I have a TextBox entry field where the user will enter a integer value. And then there is a "Create" button, which when clicked upon must generate a Table with 2 columns : "Name" and "Email" being the column headers.

I want each row to have a textbox in each of these columns.

All of this has to happen after the button is clicked. I have discovered that if you dynamically add a control in ASP.NET(I am using C#) then the controls are lost during postback. And I don't know how to prevent that from happening.

Can somebody please give me some ideas regarding how to go about adding rows dynamically to a table (I tried using the asp.net Server side table control but ran into the "lost-during-postback" problem - can I try with something else like a gridview ? but afaik a GV will not work without data bound to it )

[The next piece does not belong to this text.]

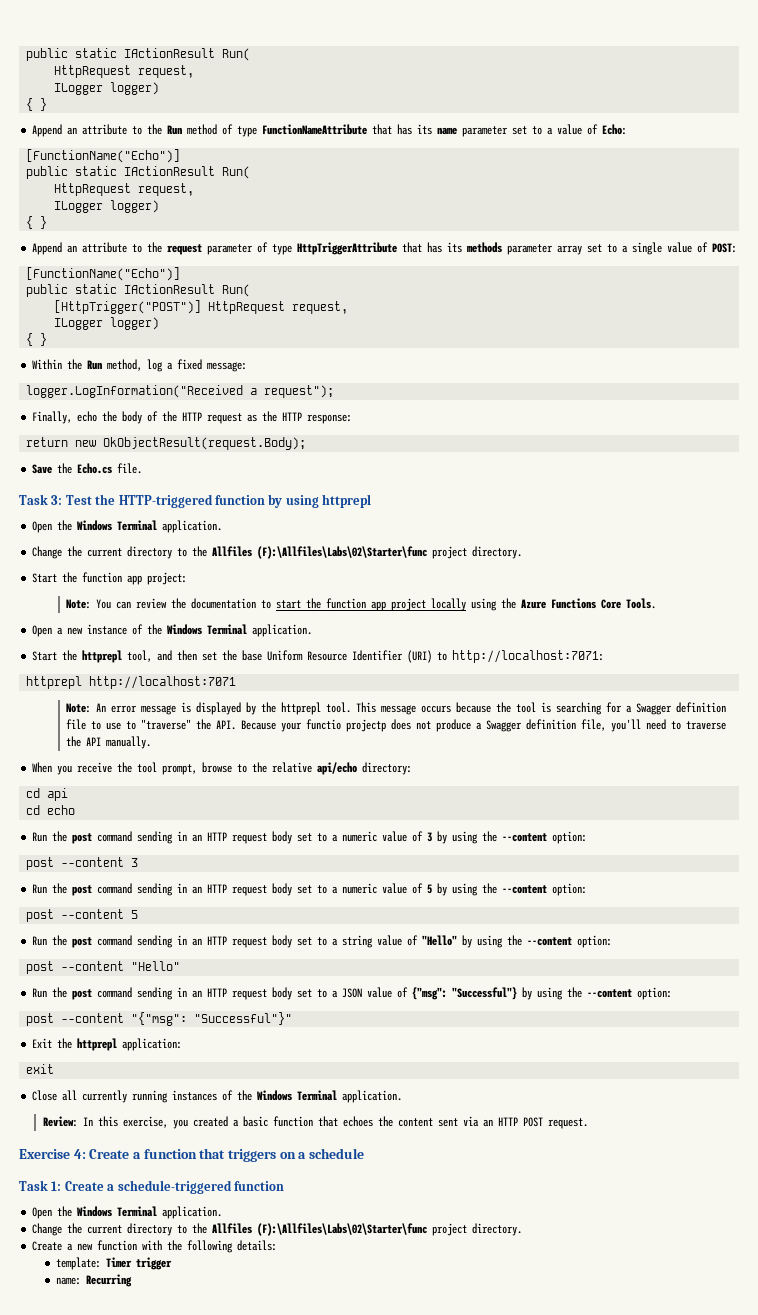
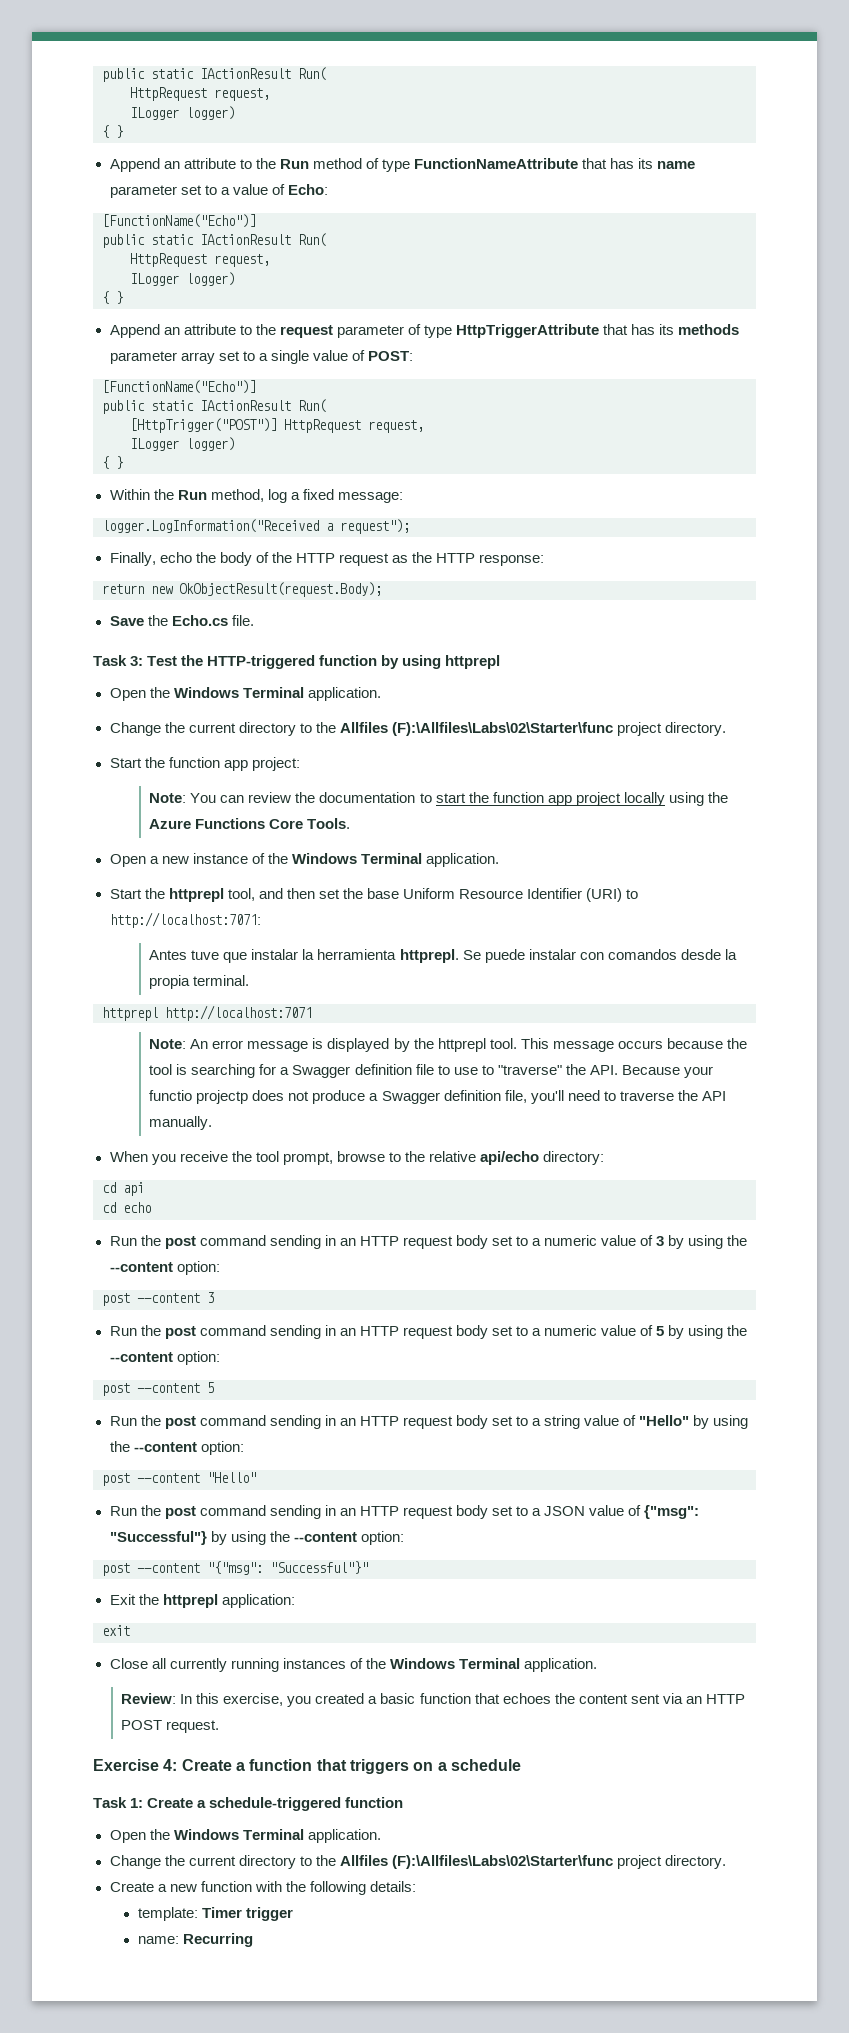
(605, 656) none -> [149,949,737,963] [149,975,250,989] // Antes tuve que instalar la herramienta httprepl. Se puede instalar con comandos desde la propia terminal.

Point to note is that my table has textboxes for user entry and it is not for showing data ..rather it is for accepting data from the user which will be later used to persist details to the database.

A: 

Dynamic Controls

That's involved. Here's an interesting article on the issue of dynamic controls.

I think normally if you create dynamic controls then you're responsible for recreating them on postback; however the article contains a way to use the Init event if it's copacetic with your app.

Edit:

or Regular ASP.NET Controls

You can use data bound ASP.NET controls like: DataList, Repeater, GridView, etc. (You can put text boxes and all other kinds of controls into them for repeating in each row - or "item") and bind values to it. If you need to perform some processing on the user input first, then generate an internal Array, List, Dictionary, DataTable etc. (your choice) and bind that data as a data source to the ASP.NET control of choice.

aspnetControl.DataSource = myDataTable;
aspnetControl.DataBind();

or

aspnetControl.DataSourceId = "name_of_control";

There are various ways to assign a data source.

This way you won't run into the same problems as with dynamic control creation; however there is a lot to learn to facilitate this way too.

John K
Thanks but isn't there a simpler way to do this ?
Sandeep K Ram
I made an edit although I don't know if it's any simpler. I will leave it to somebody else to provide either a more detailed answer or an easier answer altogether.
John K